Okay, enough rambling. Time for this week's summary of the most recent hirings and firings in the telecom space:
About 60 employees lost their jobs during Gluon's closure. As for the investors, they're probably not dancing in the aisles: Gluon had raised more than $76 million since 1999.
Coriolis Networks Inc. confirmed that it cut about 26 out of 80 jobs recently. The company says it was able to make the cuts because it has finished some hardware development and will be doing some increased outsourcing.
Luminous Networks Inc. needs a new boss.

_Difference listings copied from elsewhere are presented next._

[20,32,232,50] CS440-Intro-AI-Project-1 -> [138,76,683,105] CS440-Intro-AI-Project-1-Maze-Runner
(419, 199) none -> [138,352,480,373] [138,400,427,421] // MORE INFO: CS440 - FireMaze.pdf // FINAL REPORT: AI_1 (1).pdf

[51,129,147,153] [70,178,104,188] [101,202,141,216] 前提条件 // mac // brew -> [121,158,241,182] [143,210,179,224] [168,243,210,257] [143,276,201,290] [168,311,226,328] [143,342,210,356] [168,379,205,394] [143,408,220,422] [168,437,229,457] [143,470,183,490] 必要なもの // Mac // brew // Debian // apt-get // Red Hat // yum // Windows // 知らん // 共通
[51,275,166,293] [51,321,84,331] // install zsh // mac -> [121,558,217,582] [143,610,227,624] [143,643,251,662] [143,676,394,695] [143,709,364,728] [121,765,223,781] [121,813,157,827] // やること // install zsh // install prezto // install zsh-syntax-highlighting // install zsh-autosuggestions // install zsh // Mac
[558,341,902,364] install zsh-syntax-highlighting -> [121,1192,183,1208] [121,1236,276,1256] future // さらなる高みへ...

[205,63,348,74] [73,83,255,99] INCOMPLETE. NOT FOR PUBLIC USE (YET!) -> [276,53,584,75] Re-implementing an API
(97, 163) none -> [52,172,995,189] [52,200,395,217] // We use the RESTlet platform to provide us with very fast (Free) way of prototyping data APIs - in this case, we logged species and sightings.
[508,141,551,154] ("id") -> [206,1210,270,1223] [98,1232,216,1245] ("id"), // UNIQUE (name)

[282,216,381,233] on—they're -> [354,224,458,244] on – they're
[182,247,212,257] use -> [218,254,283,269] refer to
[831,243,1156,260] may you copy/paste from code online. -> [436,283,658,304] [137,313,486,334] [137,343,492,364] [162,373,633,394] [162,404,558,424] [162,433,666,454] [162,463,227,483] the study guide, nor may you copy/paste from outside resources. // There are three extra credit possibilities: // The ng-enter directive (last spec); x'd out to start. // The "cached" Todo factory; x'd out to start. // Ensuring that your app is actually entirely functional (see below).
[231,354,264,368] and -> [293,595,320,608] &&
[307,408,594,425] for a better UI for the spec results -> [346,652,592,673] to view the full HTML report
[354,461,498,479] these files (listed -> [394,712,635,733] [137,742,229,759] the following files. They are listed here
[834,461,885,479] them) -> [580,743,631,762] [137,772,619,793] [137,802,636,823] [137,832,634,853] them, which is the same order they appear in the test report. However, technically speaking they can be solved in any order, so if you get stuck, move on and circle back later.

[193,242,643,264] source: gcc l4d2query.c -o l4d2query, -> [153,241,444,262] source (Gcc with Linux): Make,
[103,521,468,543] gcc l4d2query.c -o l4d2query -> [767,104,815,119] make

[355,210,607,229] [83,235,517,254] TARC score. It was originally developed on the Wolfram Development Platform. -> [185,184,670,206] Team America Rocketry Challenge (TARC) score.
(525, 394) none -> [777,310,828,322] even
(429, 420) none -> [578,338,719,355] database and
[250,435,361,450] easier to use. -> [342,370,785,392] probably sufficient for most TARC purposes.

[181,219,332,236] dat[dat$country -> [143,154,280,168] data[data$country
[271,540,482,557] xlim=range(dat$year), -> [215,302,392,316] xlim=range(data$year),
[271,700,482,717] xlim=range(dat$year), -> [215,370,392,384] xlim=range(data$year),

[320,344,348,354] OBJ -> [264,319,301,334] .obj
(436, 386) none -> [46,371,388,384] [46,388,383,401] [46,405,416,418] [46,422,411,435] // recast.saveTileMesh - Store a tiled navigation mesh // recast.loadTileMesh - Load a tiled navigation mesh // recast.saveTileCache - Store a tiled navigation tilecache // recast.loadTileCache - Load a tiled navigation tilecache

Its founder, Alex Naqvi, took the role of chairman in December and is now helping the board find someone to replace him as CEO. "The company is as strong as it has been for the last five years," Naqvi tells Headcount.
Sources tell Headcount that networking chip maker Crosslayer Networks Inc. is closed. We tried to disprove the rumor by calling the company's main number, but our call was automatically routed to the human resource director's voice mail. Not a good sign, eh? Our call wasn't returned.
Ishoni Networks Inc., a chip startup aimed at the VOIP market, has closed, according to a report in the San Jose Mercury News. The company apparently couldn't recover after allegedly having its staff and intellectual property raided by an Indian operation bent on propping up a rival company (see Ishoni Cries Sabotage ). The events leading to Ishoni's demise, first reported in Light Reading, illustrate how outsourcing can sometimes backfire on companies that aren't keeping a close watch on their operations overseas. Ishoni, backed by more than $68 million in funding, was valued as high as $200 million, and employed as many as 170 people, sayeth the Merc.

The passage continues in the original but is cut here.